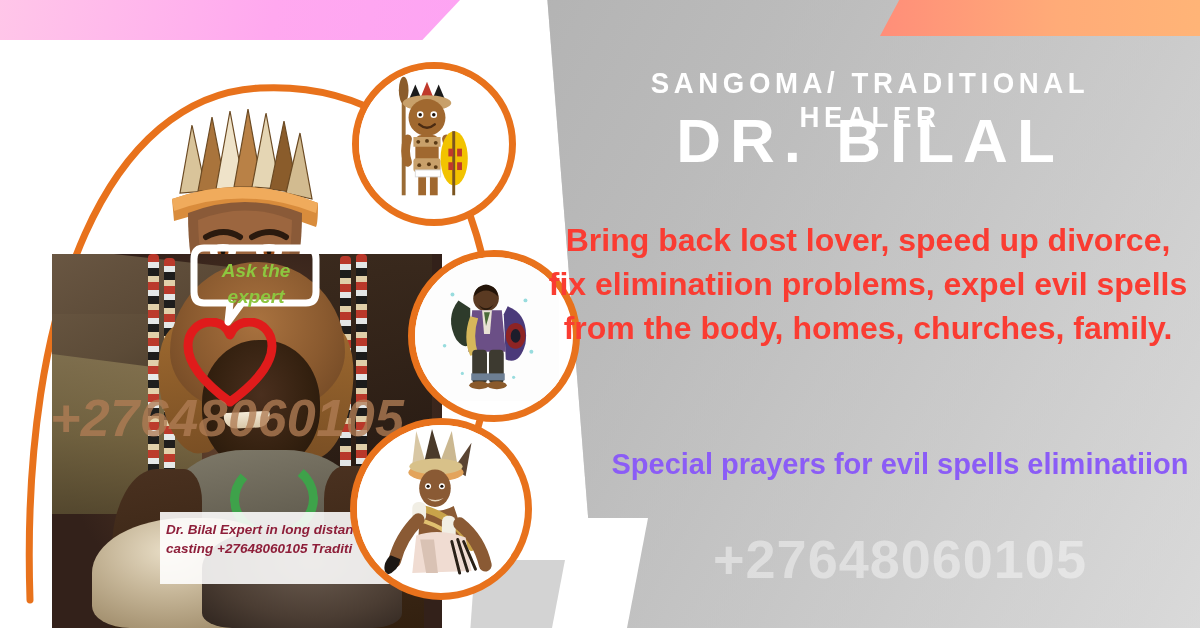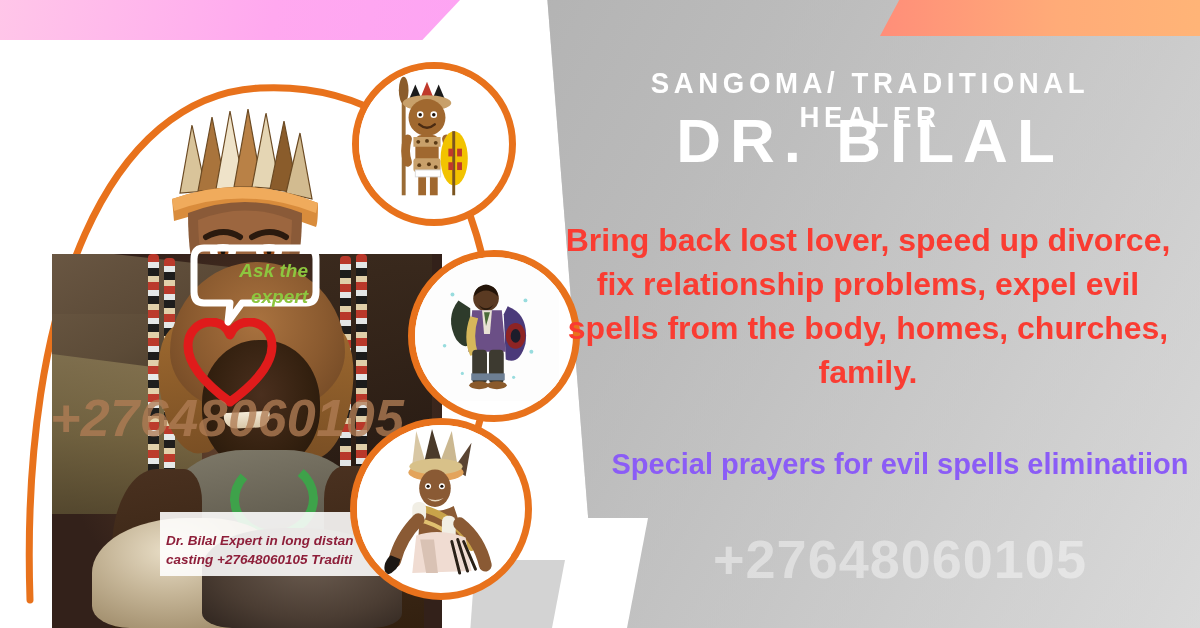"Bring back lost lover, speed" div.red-body { text: relationship -> eliminatiion }
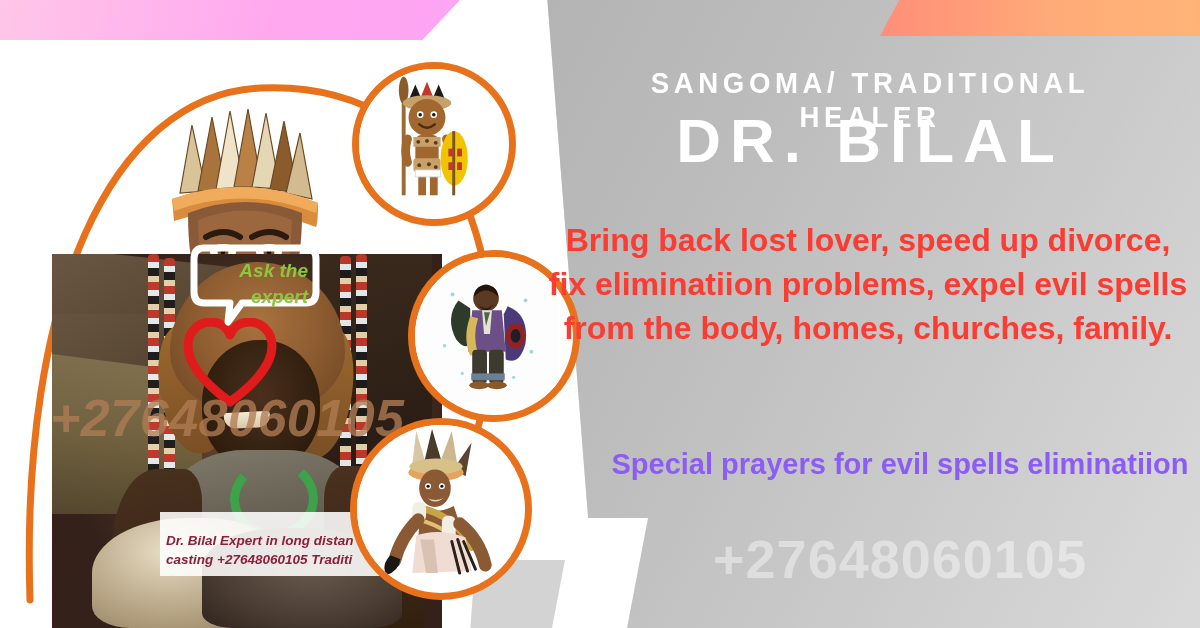"Ask the expert" .bubble-txt { text-align: right -> center }
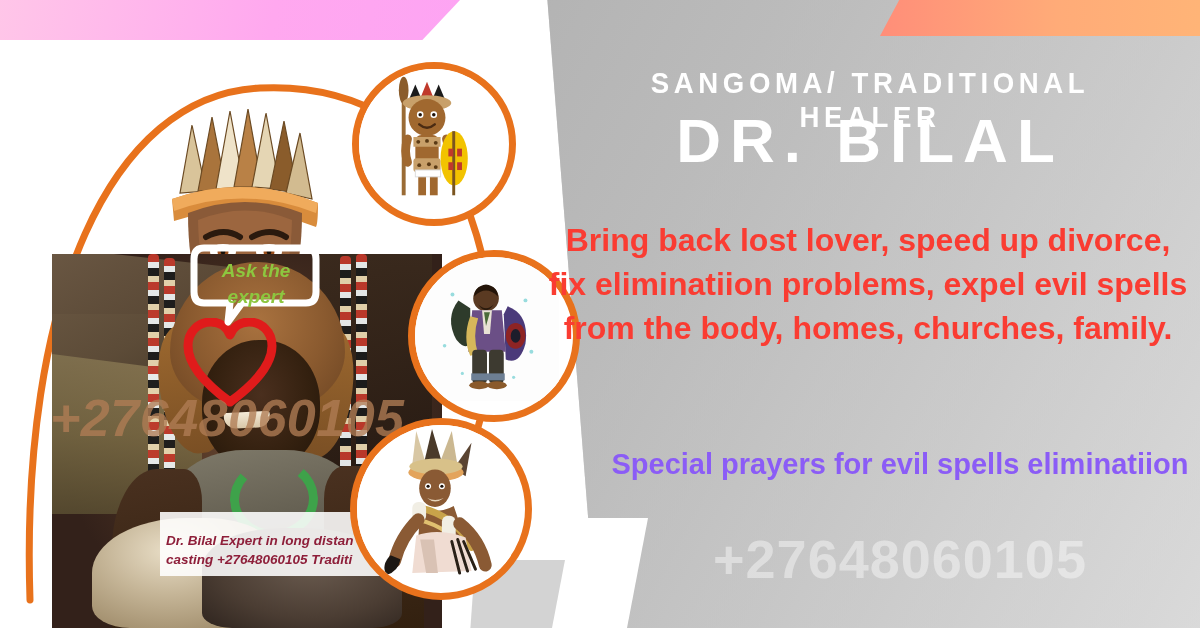"Dr. Bilal Expert in long" .caption-box { height: 64px -> 72px; padding: 19px 6px -> 8px 6px }
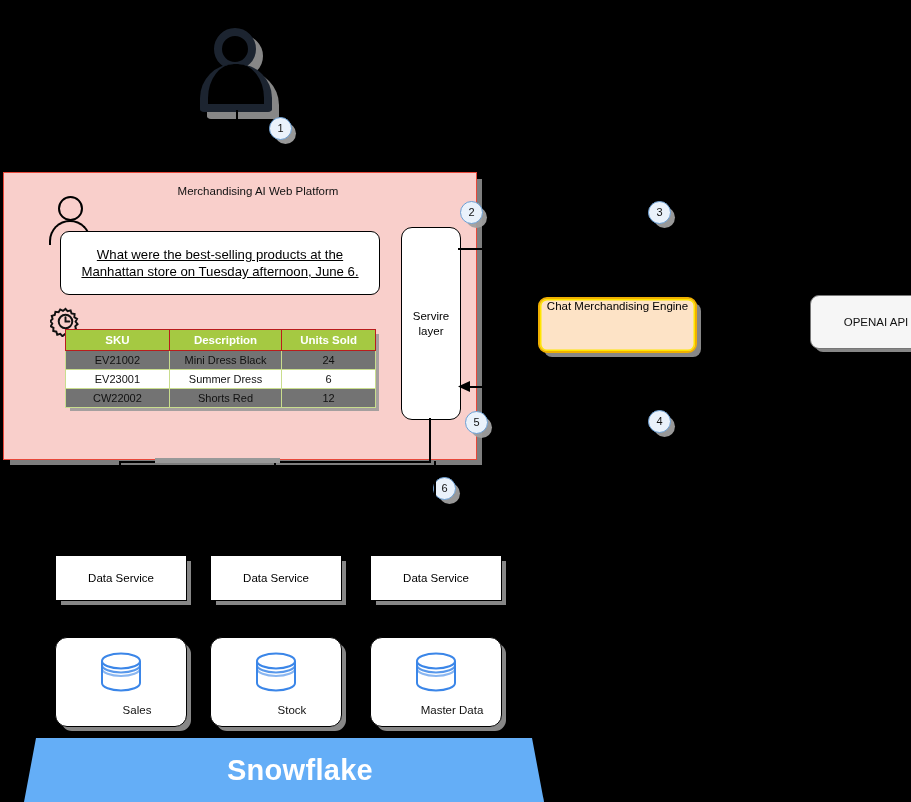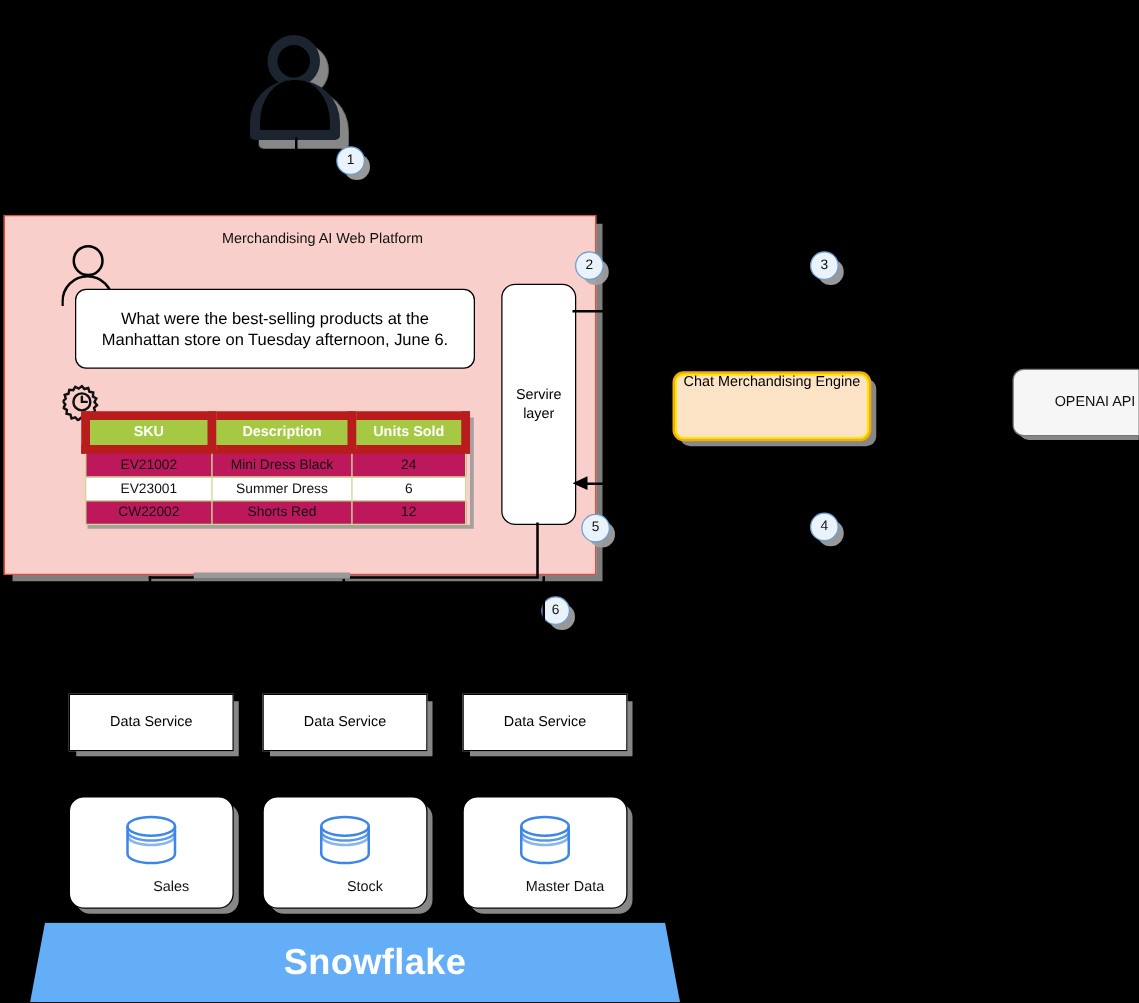"What were the best-selling products" .bubble { text-decoration: none -> underline }
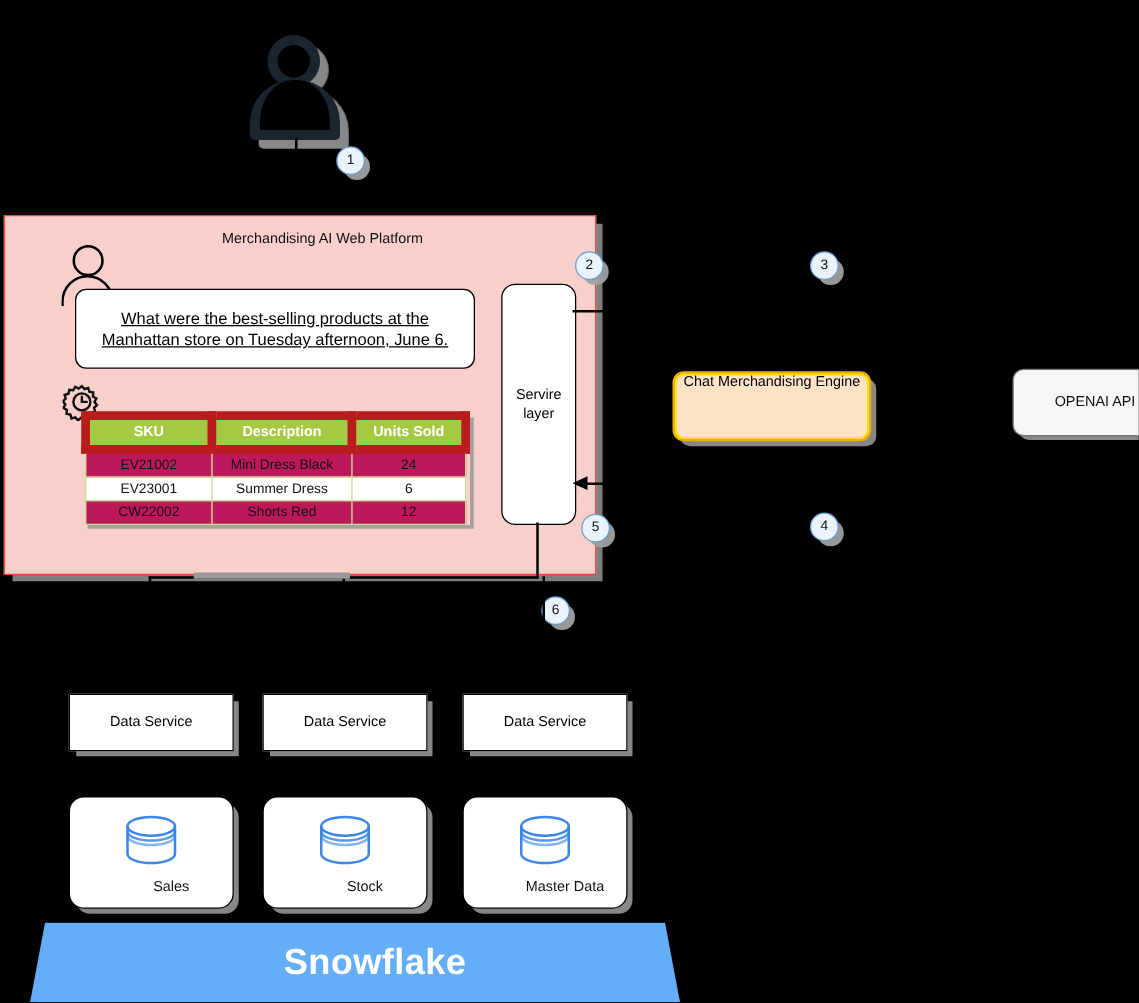"SKU" .rtable th { border: 7px solid #b91c1c -> 1px solid #b91c1c }
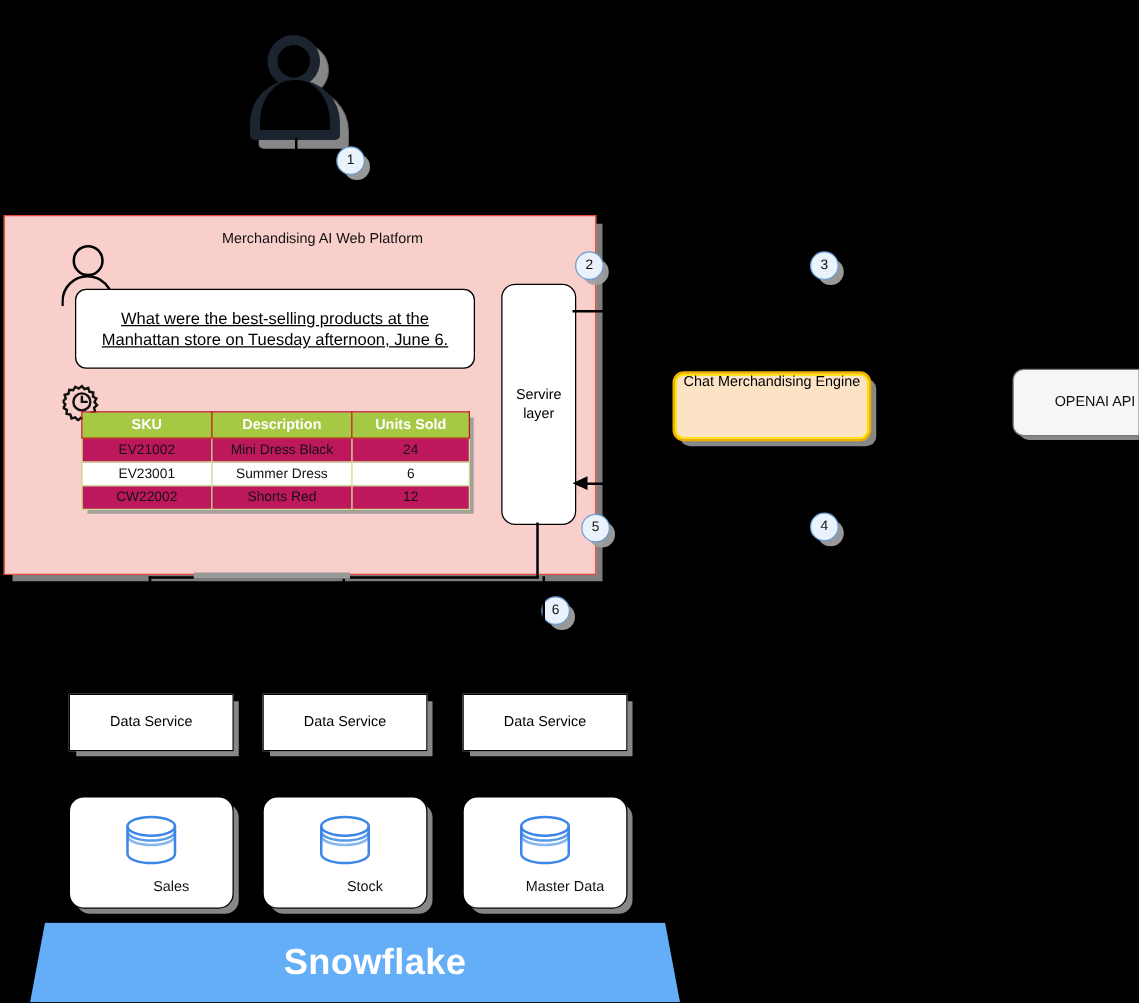"EV21002" .rtable tr.even td { background: #be185d -> #737373 }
==============================
• EXERCISE OBJECTIVE
The whole listing should be printed again exactly as written, images excluded.

• YOUR SOLUTION
"Bring back lost lover, speed" div.red-body { text: relationship -> eliminatiion }
"Ask the expert" .bubble-txt { text-align: right -> center }
"Dr. Bilal Expert in long" .caption-box { height: 64px -> 72px; padding: 19px 6px -> 8px 6px }
"What were the best-selling products" .bubble { text-decoration: none -> underline }
"SKU" .rtable th { border: 7px solid #b91c1c -> 1px solid #b91c1c }
"EV21002" .rtable tr.even td { background: #be185d -> #737373 }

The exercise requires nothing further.